The Montgomery County Department of Transportation is receiving public input on a proposed expansion of its dockless bike-share program that began last year.
The MCDOT began the dockless program as a pilot one year ago in Silver Spring and Takoma Park. This week, the department is holding three meetings for residents to give feedback. The first meeting was held Monday night at the Montgomery County Planning Department’s Silver Spring headquarters. More than 20 attended Monday night’s meeting. The other two meetings are Tuesday night at Bethesda-Chevy Chase High School and Thursday night at Walter Johnson High School in Bethesda.
Dockless bike-sharing differs from traditional bike-sharing systems in that riders can find the nearest bike using a GPS phone app provided by the bikeshare company, instead of having to find a bikeshare station, as is the case with the Washington, D.C., region’s Capital Bikeshare program. The bikes are available to rent for a small fee per ride.
During Monday night’s meeting, Gary Erenrich, special assistant to the Office of the Director of the Montgomery County Department of Transportation said there were more than 18,000 bike trips during the first six months of the dockless bikeshare program. Since then the number has dwindled, in part because three of the four companies that originally provided bikes left the program after determining that they weren’t making a profit from participating.
Erenrich said that after sending out 300 surveys, 84 percent of respondents asked that the bikeshare program be continued.
The expanded program would include most downcounty areas, including North Bethesda, Bethesda, Wheaton and Viers Mill. Independent jurisdictions such as Chevy Chase, Kensington and Garrett Park would be able to opt in to the program.
So far two bikeshare companies, Lime and Bird, have expressed interest in participating in the expanded bikeshare program. Those companies also operate scooters and pedal-assist electric bikes, which are also being considered as part of the program’s expansion.
Erenrich said that companies would have to abide by a set of rules, including one regulation that no more than three dockless vehicles can operate on each block from each company. Additionally, bikes would only be allowed to be parked in public bike parking areas, so as not to impede pedestrian access or traffic.

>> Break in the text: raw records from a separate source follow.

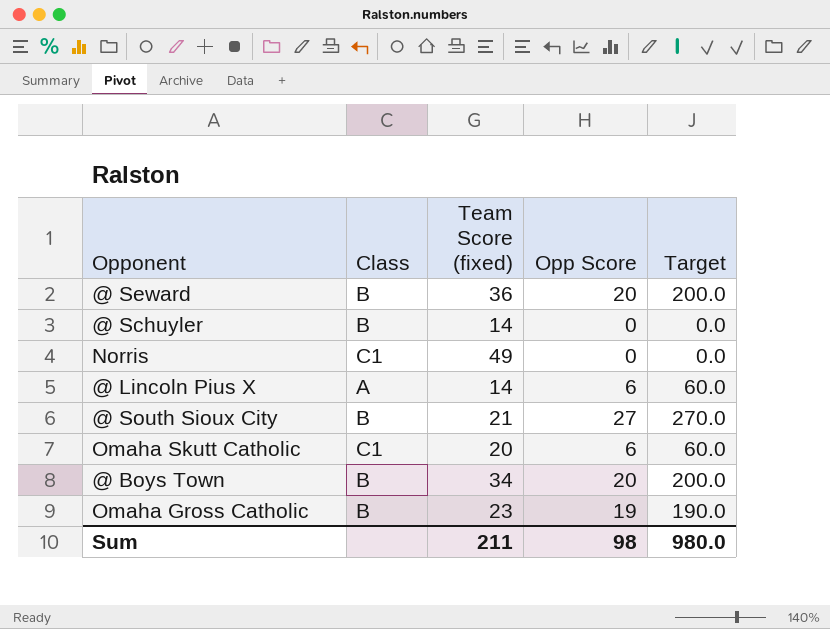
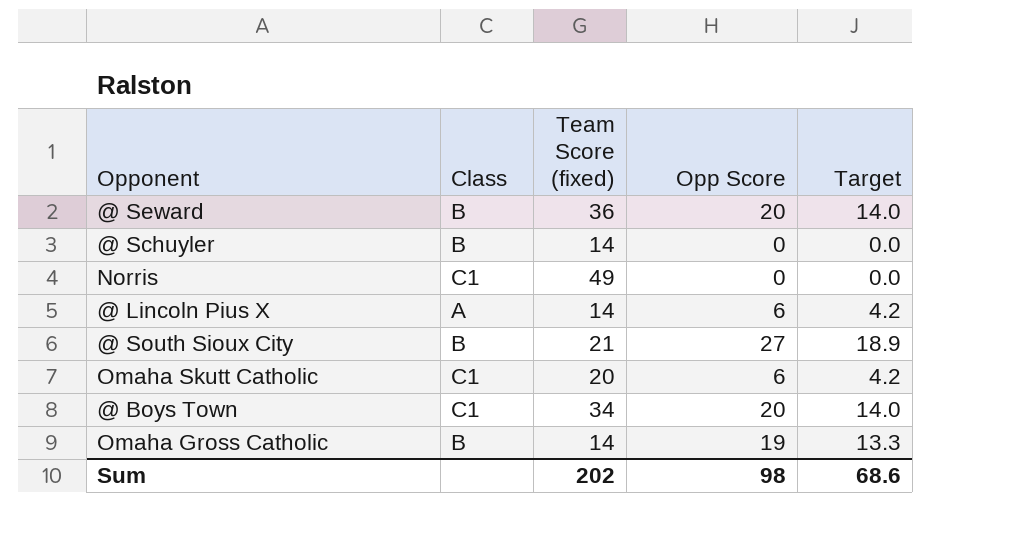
column Target | formula: [Opp Score] * 10 -> [Opp Score] * 0.7
@ Boys Town | Class: B -> C1
Omaha Gross Catholic | Team Score (fixed): 23 -> 14
Sum | Team Score (fixed): 211 -> 202
Sum | Target: 980.0 -> 68.6

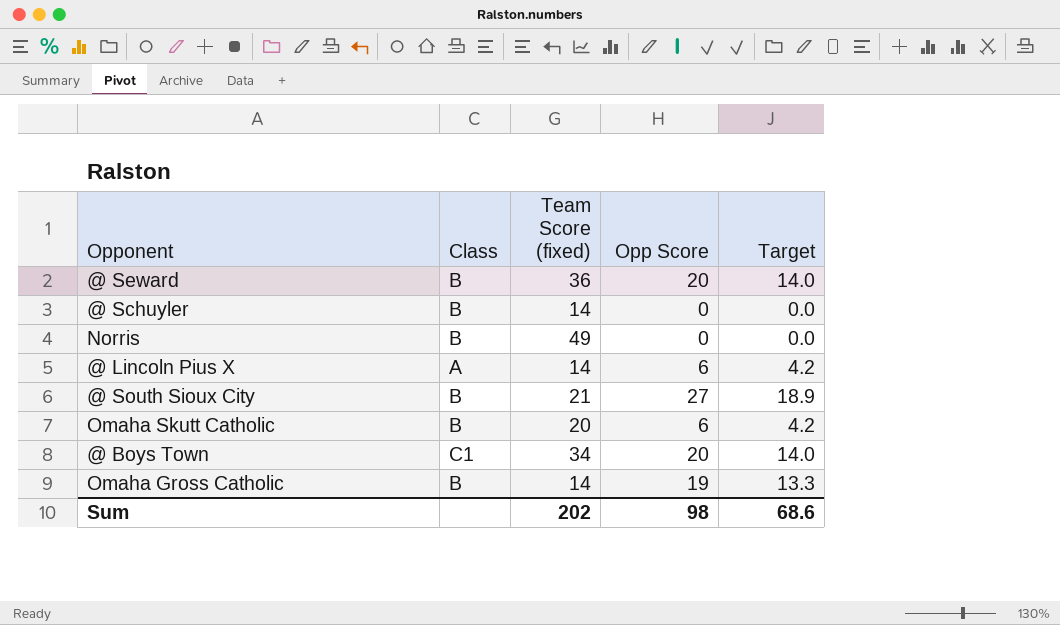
Norris | Class: C1 -> B
Omaha Skutt Catholic | Class: C1 -> B

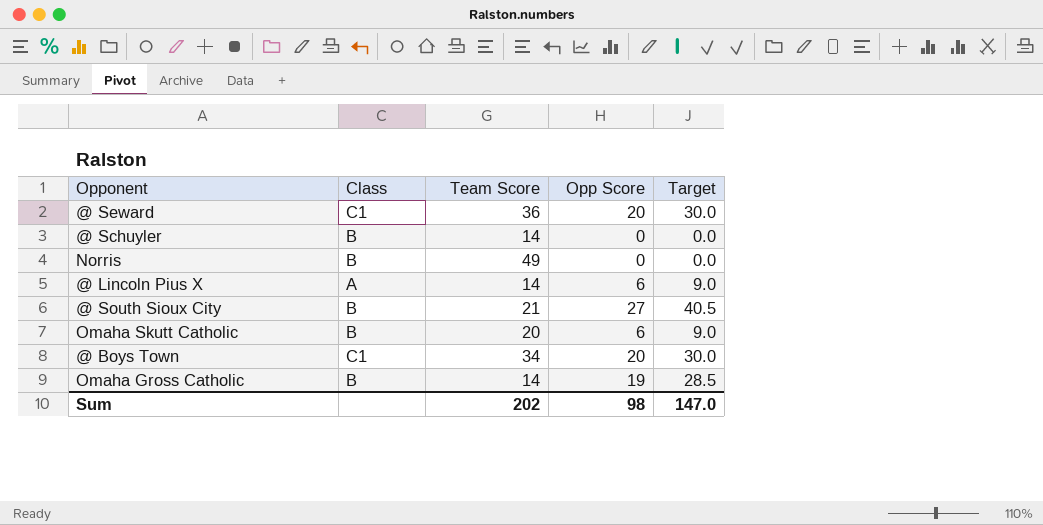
column name: Team Score (fixed) -> Team Score
column Target | formula: [Opp Score] * 0.7 -> [Opp Score] * 1.5
@ Seward | Class: B -> C1
Sum | Target: 68.6 -> 147.0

Erenrich said bike and scooters may operate on the sidewalk in Montgomery County, unlike in the District where cyclists must use a dedicated bike lane.
Some residents expressed concern that first-time riders of the bikes and scooters may need some practice operating the vehicles before taking a trip, with one resident proposing a graduating licensing system, similar to what is required for driving a car. Erenrich said the department would be starting a public education campaign within the next couple of weeks on the dockless bike-share expansion.
“We want people to try these [vehicles] out before they use them,” he said.
Silver Spring resident Karen Cooper, who lives near Sligo Creek Park, said she doesn’t oppose the dockless bike-share expansion, but is worried that too many additional vehicles, particularly e-scooters, could be dangerous to pedestrians.
“It’s highly irresponsible to go forward with this until we have data from other cities that are using outdoors scooters. I also think it’s insane to put these on the sidewalk. When you get something that’s going 15 mph and there are pedestrians in its path, it’s going to cause an accident. It’s very simple,” she said.
Erenrich said in an interview Tuesday there is enough capacity on the county’s sidewalks and bike lanes for the additional ridership, although more bike racks are needed. He said he hopes the program’s expansion also expands the number of cyclists in the county.
“We want to encourage people to ride not just these bikes but ride their own,” he said.